Milli Eğitim Bakanlığı, liselerde okuyan öğrencilerin teşekkür, takdir ve üstün başarı belgesi almaları için gereken mevcut şartlara bir de özürsüz devamsızlık sürelerinin beş günü geçmemesi şartını ekledi.
Bu kararın neden alındığını merak ettim. Tembel öğrenciler okuldan kaytarır ama çalışkan öğrenciler okuldan kaçmamalı mı? Yoksa çalışkan öğrenciler 'Zaten notlarımız yüksek devamsızlık hakkını sonuna kadar kullanalım' mı diyorlar? Halbuki devamsızlık hakkını son güne kadar kullanan öğrenci zaten sınavlarda soru çıkacak dersleri kaçırır ve düşük not alır!

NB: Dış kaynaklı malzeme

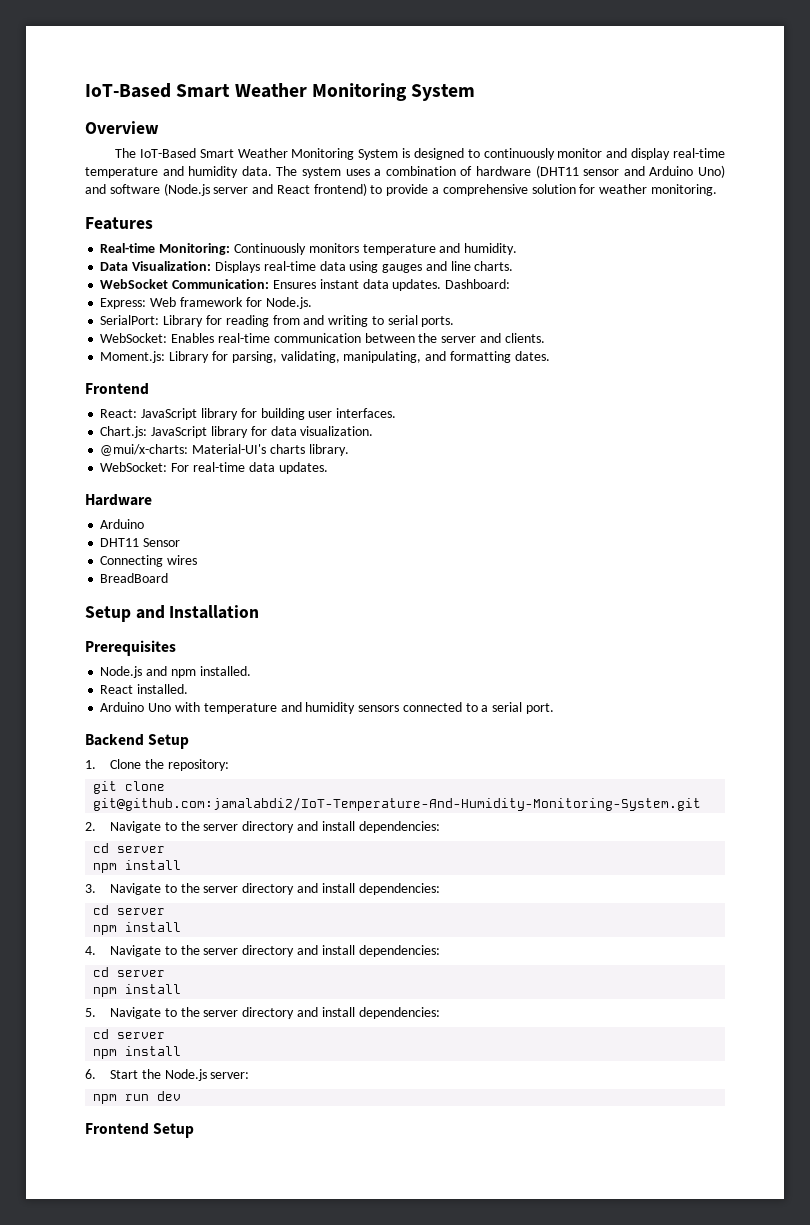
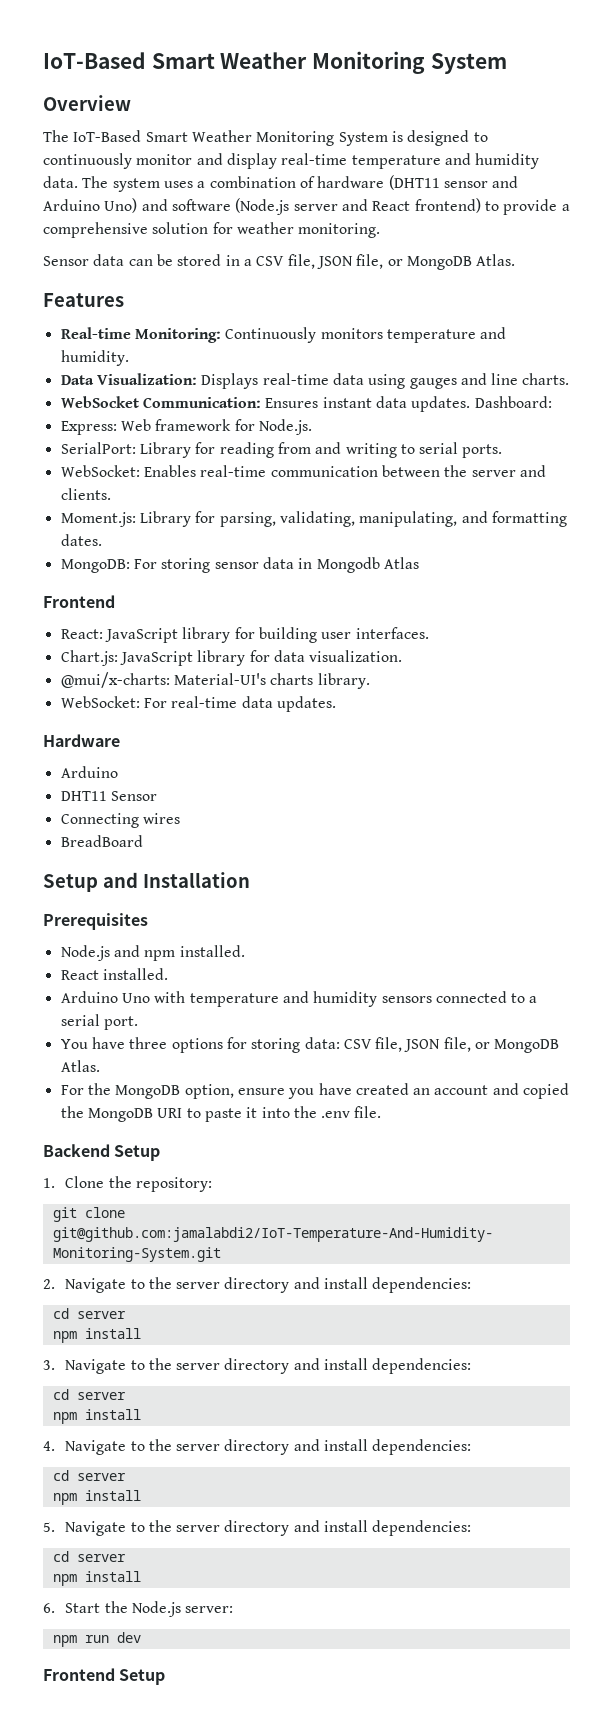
+ Sensor data can be stored in a CSV file, JSON file, or MongoDB Atlas.
+ MongoDB: For storing sensor data in Mongodb Atlas
+ You have three options for storing data: CSV file, JSON file, or MongoDB Atlas.
+ For the MongoDB option, ensure you have created an account and copied the MongoDB URI to paste it into the .env file.

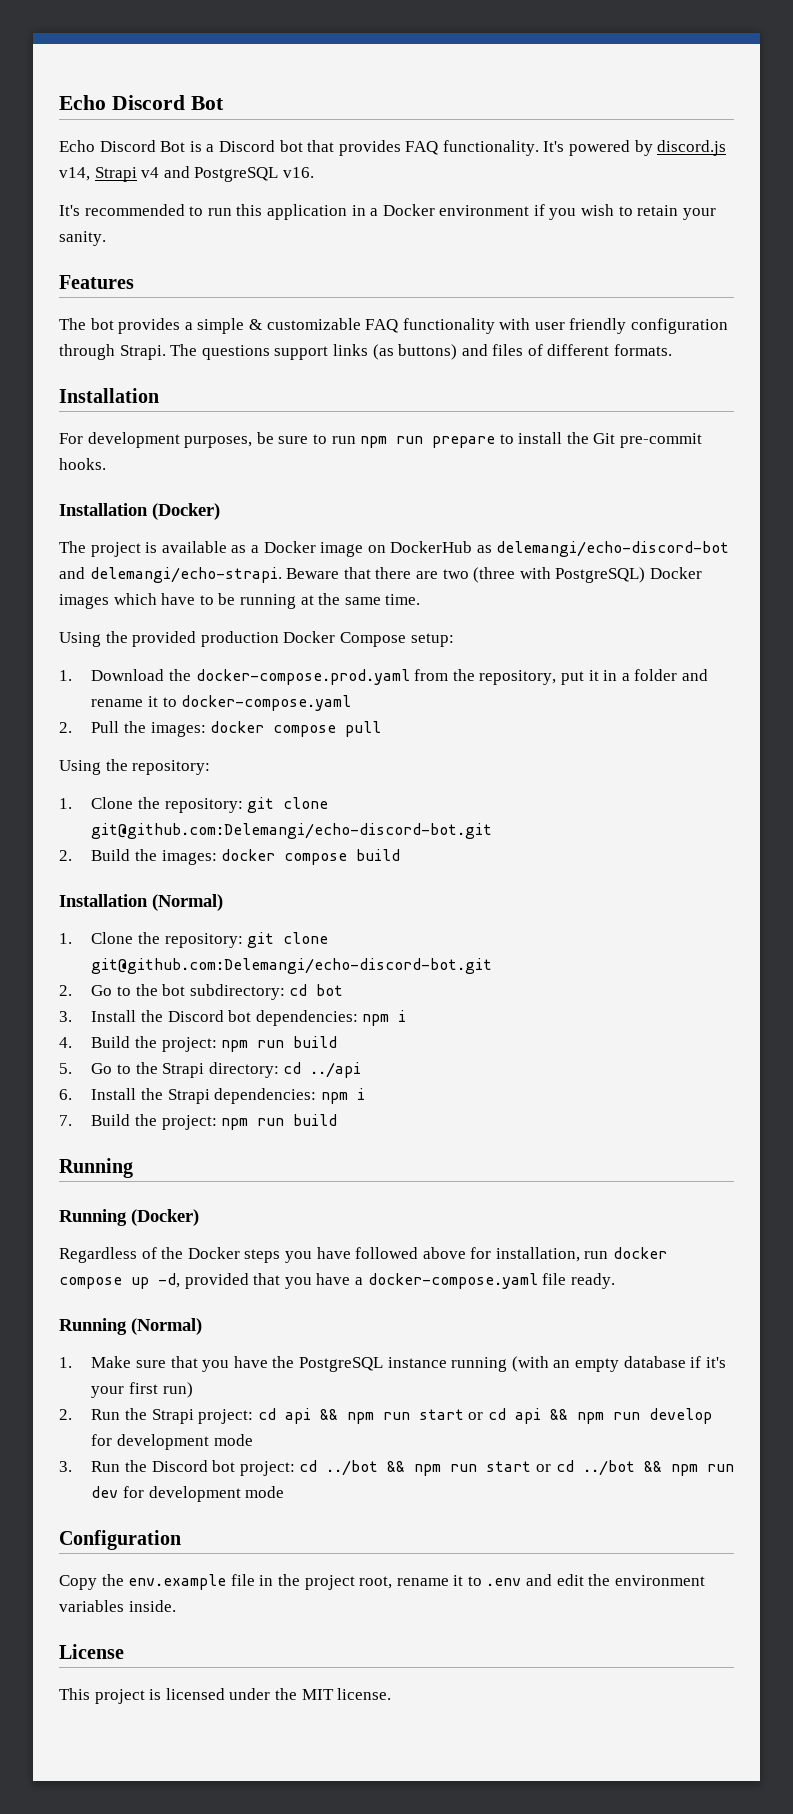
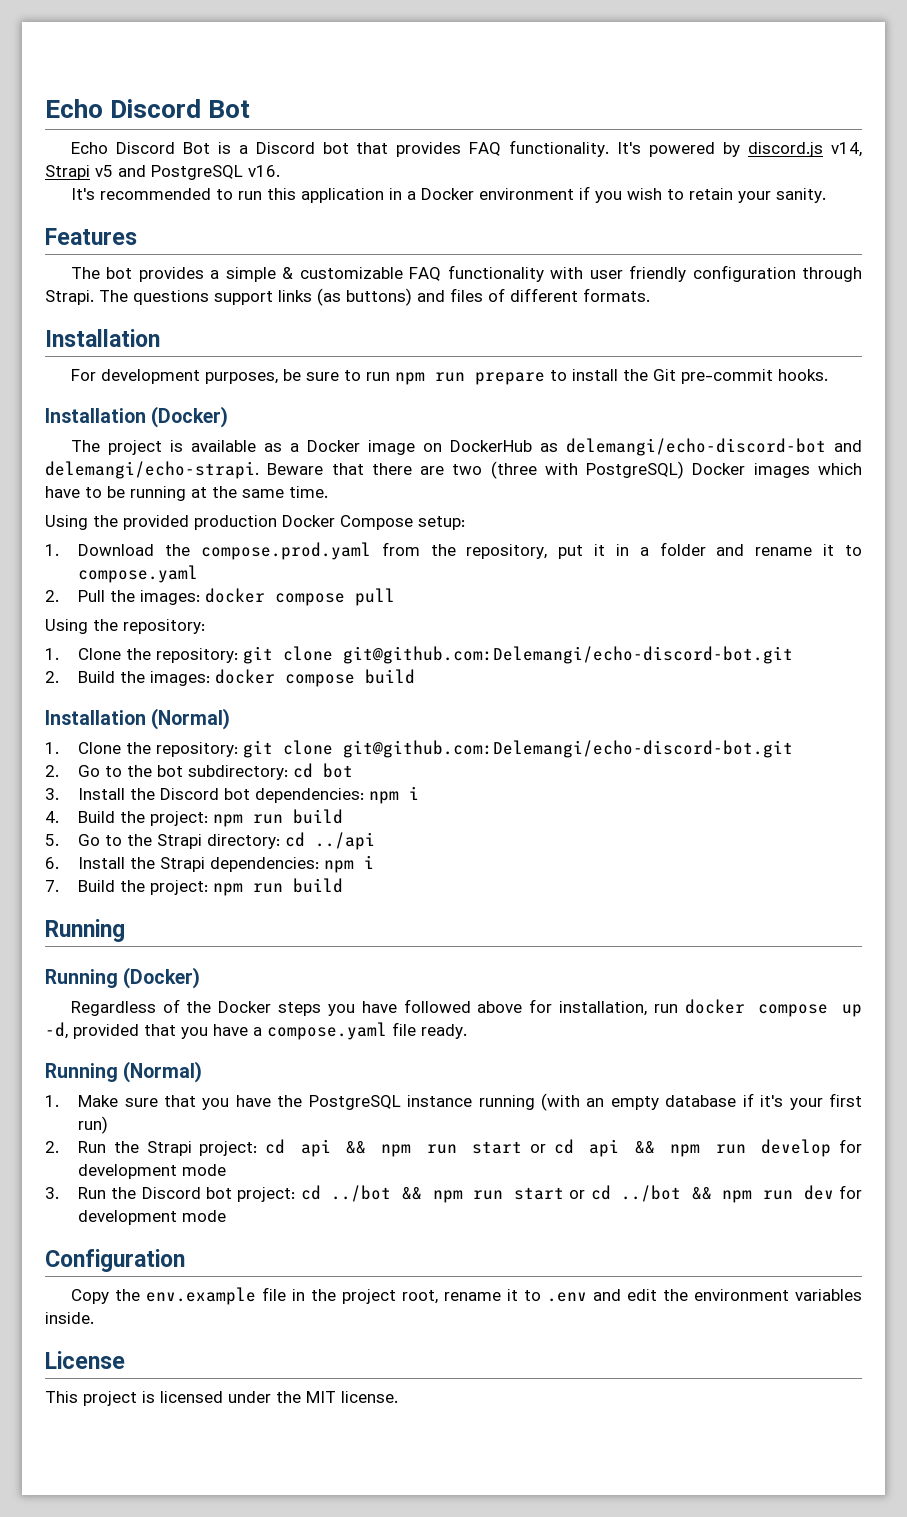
- It's powered by discord.js v14, Strapi v4 and PostgreSQL v16.
+ It's powered by discord.js v14, Strapi v5 and PostgreSQL v16.
- 1. Download the docker-compose.prod.yaml from the repository, put it in a folder and rename it to docker-compose.yaml
+ 1. Download the compose.prod.yaml from the repository, put it in a folder and rename it to compose.yaml
- Regardless of the Docker steps you have followed above for installation, run docker compose up -d, provided that you have a docker-compose.yaml file ready.
+ Regardless of the Docker steps you have followed above for installation, run docker compose up -d, provided that you have a compose.yaml file ready.

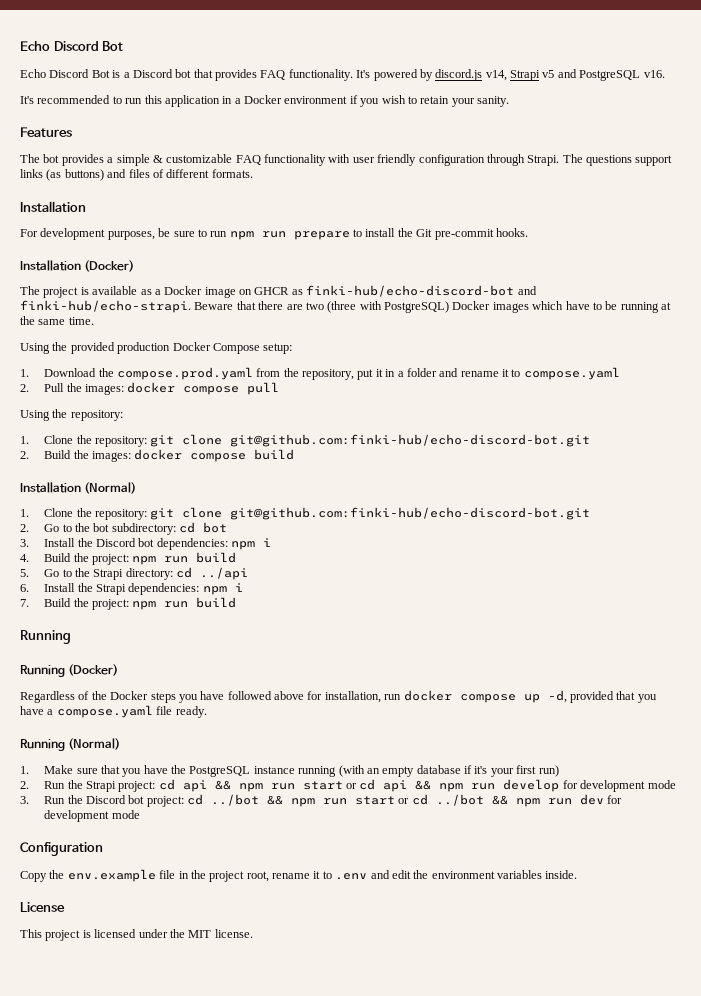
- The project is available as a Docker image on DockerHub as delemangi/echo-discord-bot and delemangi/echo-strapi.
+ The project is available as a Docker image on GHCR as finki-hub/echo-discord-bot and finki-hub/echo-strapi.
  Using the repository:
- 1. Clone the repository: git clone git@github.com:Delemangi/echo-discord-bot.git
+ 1. Clone the repository: git clone git@github.com:finki-hub/echo-discord-bot.git
  Installation (Normal)
- 1. Clone the repository: git clone git@github.com:Delemangi/echo-discord-bot.git
+ 1. Clone the repository: git clone git@github.com:finki-hub/echo-discord-bot.git

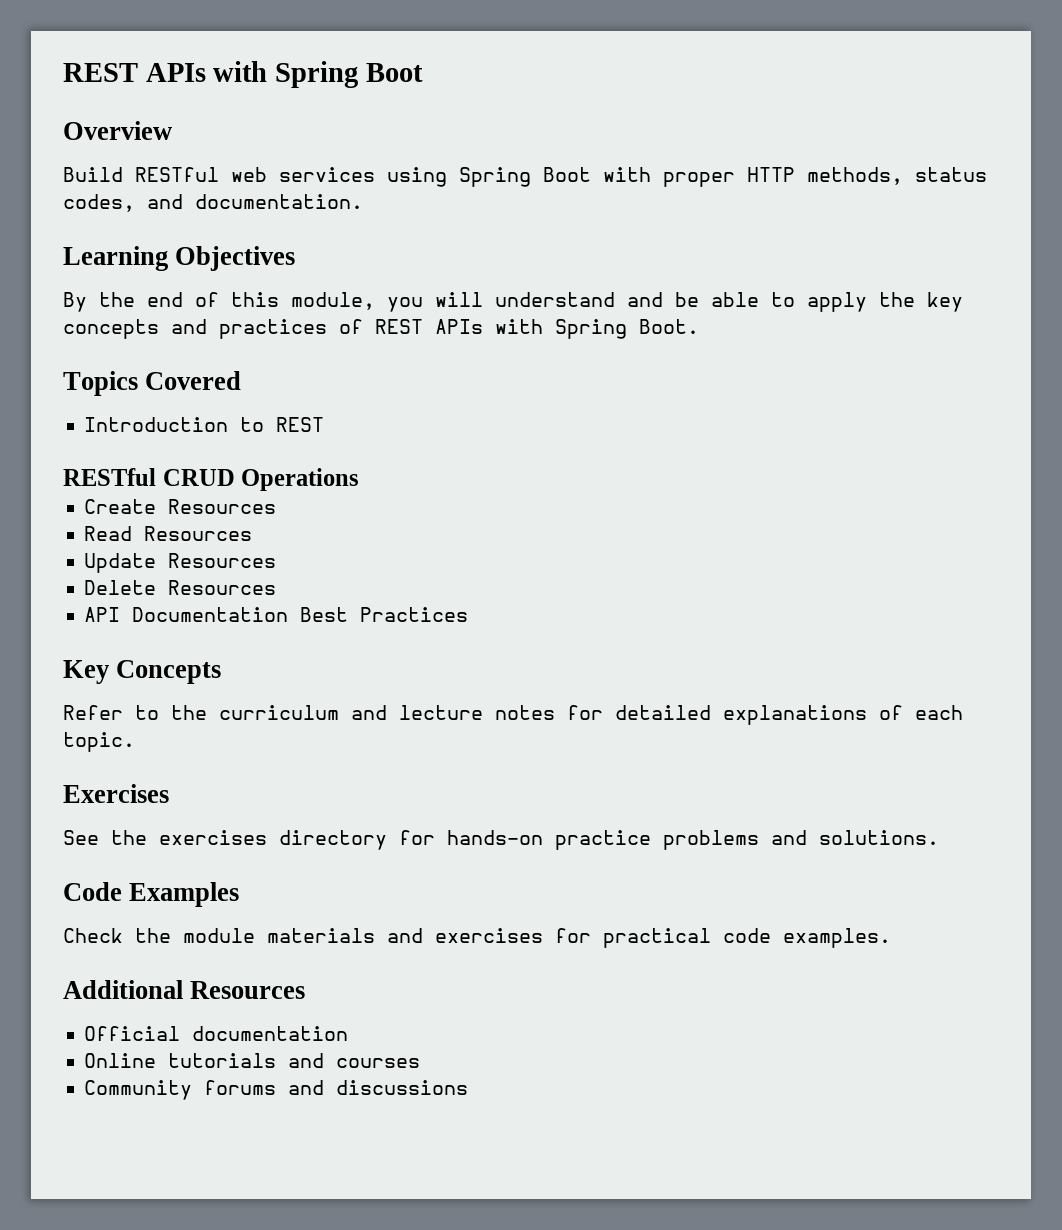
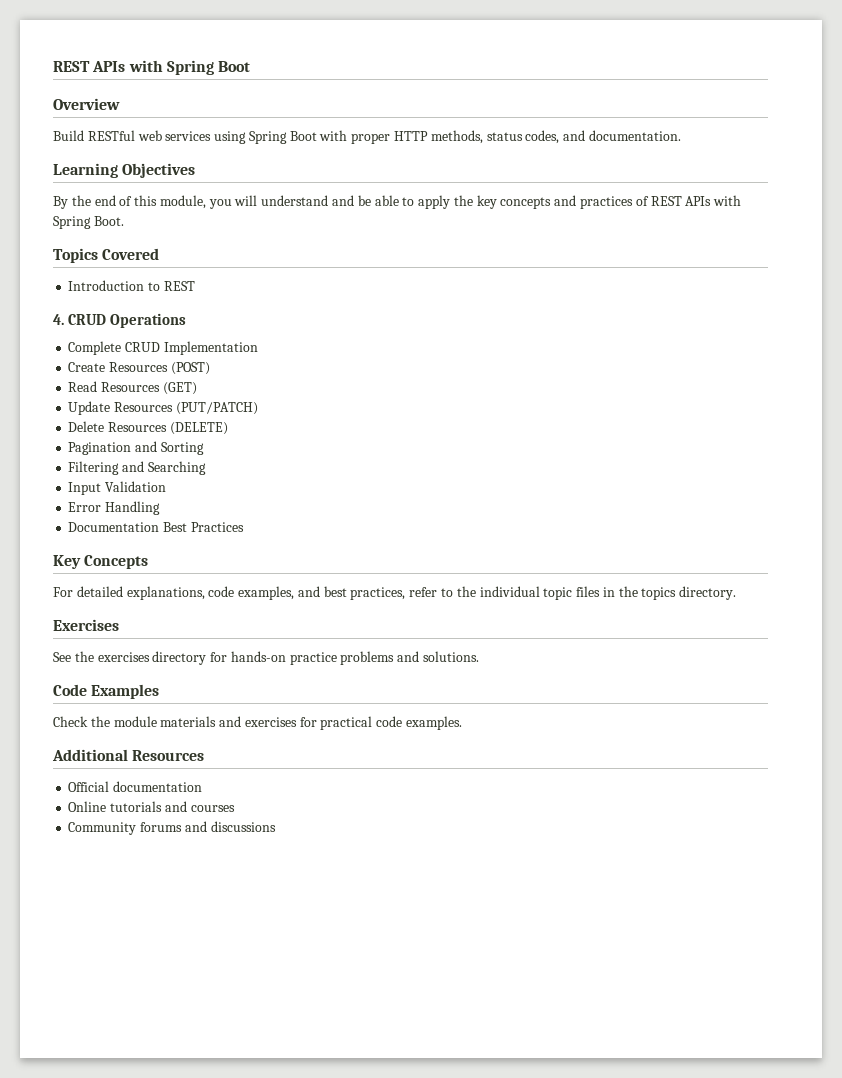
- RESTful CRUD Operations
+ 4. CRUD Operations
+ Complete CRUD Implementation
- Create Resources
+ Create Resources (POST)
- Read Resources
+ Read Resources (GET)
- Update Resources
+ Update Resources (PUT/PATCH)
- Delete Resources
- API Documentation Best Practices
+ Delete Resources (DELETE)
+ Pagination and Sorting
+ Filtering and Searching
+ Input Validation
+ Error Handling
+ Documentation Best Practices
- Refer to the curriculum and lecture notes for detailed explanations of each topic.
+ For detailed explanations, code examples, and best practices, refer to the individual topic files in the topics directory.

Hepimiz o sıralardan geçtik.
Normal okul günlerini değil ama kaçtığımız günleri hatırlarız değil mi? Okuldan kaçmak bir öğrenci geleneğidir.
ÖZGÜR HİSSEDER
Elbette okuldan kaytarmayı savunmuyorum ama sürekli olmamak kaydıyla bence arada okuldan kaytarmanın faydaları olabilir. Öğrenci bir gün dahi olsa hem ailenin, hem de okulun otoritesinden uzaklaşır, nefes alır. Kendini özgür hisseder, arkadaşlarıyla maceraya atılır (tabii sınırları aşmamak kaydıyla). Örneğin bizim nesil ortaokulda okulu kırdığında genelde atari salonuna giderdi. En büyük macerası da teli çengel yapıp jeton deliğine sokup bedava oyun oynamak olurdu. Lisede de genelde bahar aylarında topluca Heybeliada ya da Büyükada'ya kaçılırdı.
Çalışkan öğrenciyi her gün okulda tutarak daha çok inek yapmanın ne faydası var! Öğrenciler arada küçük yaramazlıklar da yapmalı, çocukluğun tadını çıkarmalı!